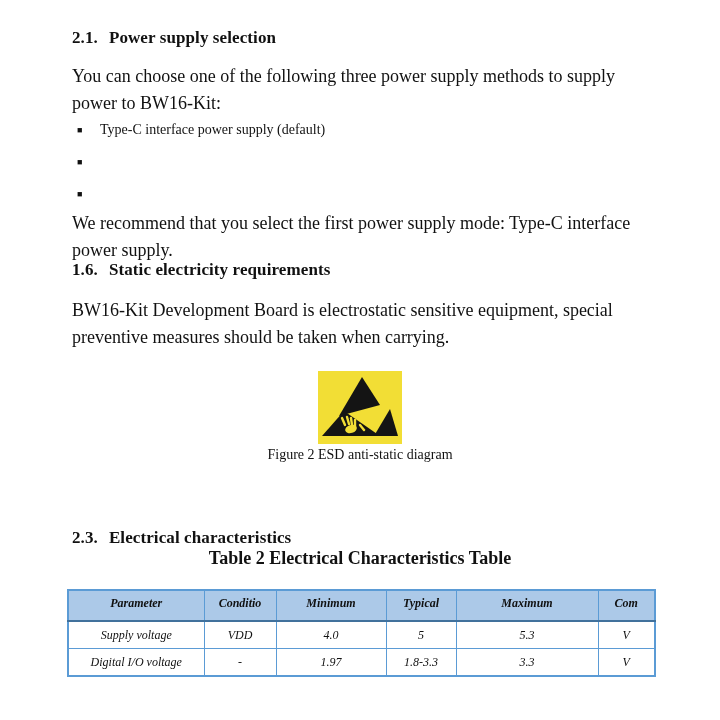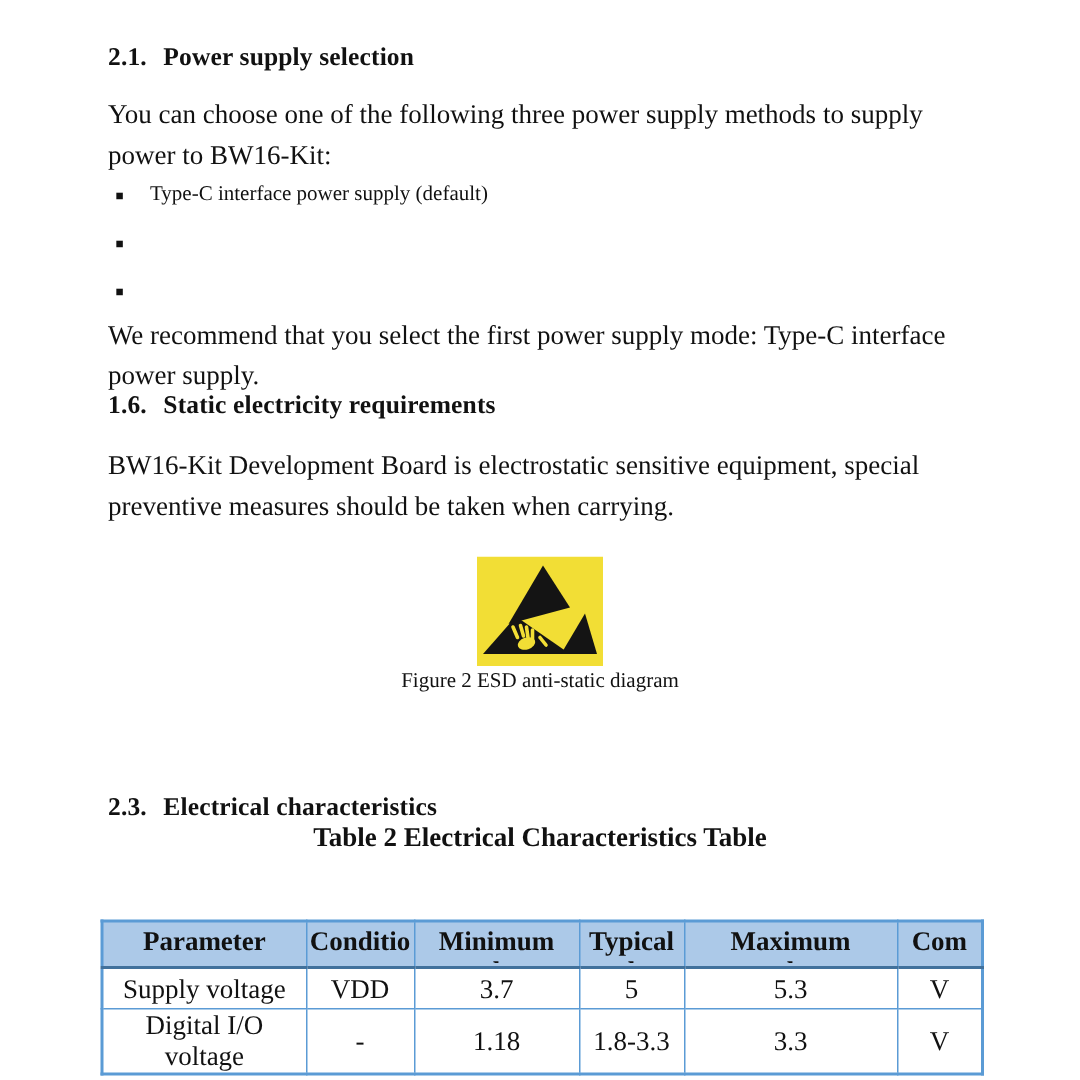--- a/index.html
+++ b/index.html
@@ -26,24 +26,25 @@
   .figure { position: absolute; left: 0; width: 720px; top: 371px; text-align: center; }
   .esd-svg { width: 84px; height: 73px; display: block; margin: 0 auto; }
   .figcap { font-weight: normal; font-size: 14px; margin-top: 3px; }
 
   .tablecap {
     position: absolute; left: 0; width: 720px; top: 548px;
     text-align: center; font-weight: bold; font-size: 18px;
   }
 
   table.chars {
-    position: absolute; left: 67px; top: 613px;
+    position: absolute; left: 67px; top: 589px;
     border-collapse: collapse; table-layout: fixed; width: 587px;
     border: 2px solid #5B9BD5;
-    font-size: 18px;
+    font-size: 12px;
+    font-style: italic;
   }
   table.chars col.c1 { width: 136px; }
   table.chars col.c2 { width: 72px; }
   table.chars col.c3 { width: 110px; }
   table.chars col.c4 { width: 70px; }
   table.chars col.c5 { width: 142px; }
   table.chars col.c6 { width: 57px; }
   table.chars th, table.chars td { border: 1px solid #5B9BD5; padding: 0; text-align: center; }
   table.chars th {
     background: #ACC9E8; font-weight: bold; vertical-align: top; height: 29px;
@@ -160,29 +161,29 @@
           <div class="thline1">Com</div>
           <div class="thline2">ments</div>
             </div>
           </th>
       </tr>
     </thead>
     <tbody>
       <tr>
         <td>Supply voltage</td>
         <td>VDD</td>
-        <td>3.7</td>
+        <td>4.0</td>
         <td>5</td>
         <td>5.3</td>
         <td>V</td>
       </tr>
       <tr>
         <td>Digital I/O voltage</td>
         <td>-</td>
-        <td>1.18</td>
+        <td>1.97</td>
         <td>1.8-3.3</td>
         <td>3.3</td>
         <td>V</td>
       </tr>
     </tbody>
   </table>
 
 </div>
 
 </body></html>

* * * * * * * * *

ABOUT THIS EXERCISE — The expected output is each record, copied exactly, and nothing in place of the pictures.

SOLUTION TO THIS EXERCISE —
--- a/index.html
+++ b/index.html
@@ -26,24 +26,25 @@
   .figure { position: absolute; left: 0; width: 720px; top: 371px; text-align: center; }
   .esd-svg { width: 84px; height: 73px; display: block; margin: 0 auto; }
   .figcap { font-weight: normal; font-size: 14px; margin-top: 3px; }
 
   .tablecap {
     position: absolute; left: 0; width: 720px; top: 548px;
     text-align: center; font-weight: bold; font-size: 18px;
   }
 
   table.chars {
-    position: absolute; left: 67px; top: 613px;
+    position: absolute; left: 67px; top: 589px;
     border-collapse: collapse; table-layout: fixed; width: 587px;
     border: 2px solid #5B9BD5;
-    font-size: 18px;
+    font-size: 12px;
+    font-style: italic;
   }
   table.chars col.c1 { width: 136px; }
   table.chars col.c2 { width: 72px; }
   table.chars col.c3 { width: 110px; }
   table.chars col.c4 { width: 70px; }
   table.chars col.c5 { width: 142px; }
   table.chars col.c6 { width: 57px; }
   table.chars th, table.chars td { border: 1px solid #5B9BD5; padding: 0; text-align: center; }
   table.chars th {
     background: #ACC9E8; font-weight: bold; vertical-align: top; height: 29px;
@@ -160,29 +161,29 @@
           <div class="thline1">Com</div>
           <div class="thline2">ments</div>
             </div>
           </th>
       </tr>
     </thead>
     <tbody>
       <tr>
         <td>Supply voltage</td>
         <td>VDD</td>
-        <td>3.7</td>
+        <td>4.0</td>
         <td>5</td>
         <td>5.3</td>
         <td>V</td>
       </tr>
       <tr>
         <td>Digital I/O voltage</td>
         <td>-</td>
-        <td>1.18</td>
+        <td>1.97</td>
         <td>1.8-3.3</td>
         <td>3.3</td>
         <td>V</td>
       </tr>
     </tbody>
   </table>
 
 </div>
 
 </body></html>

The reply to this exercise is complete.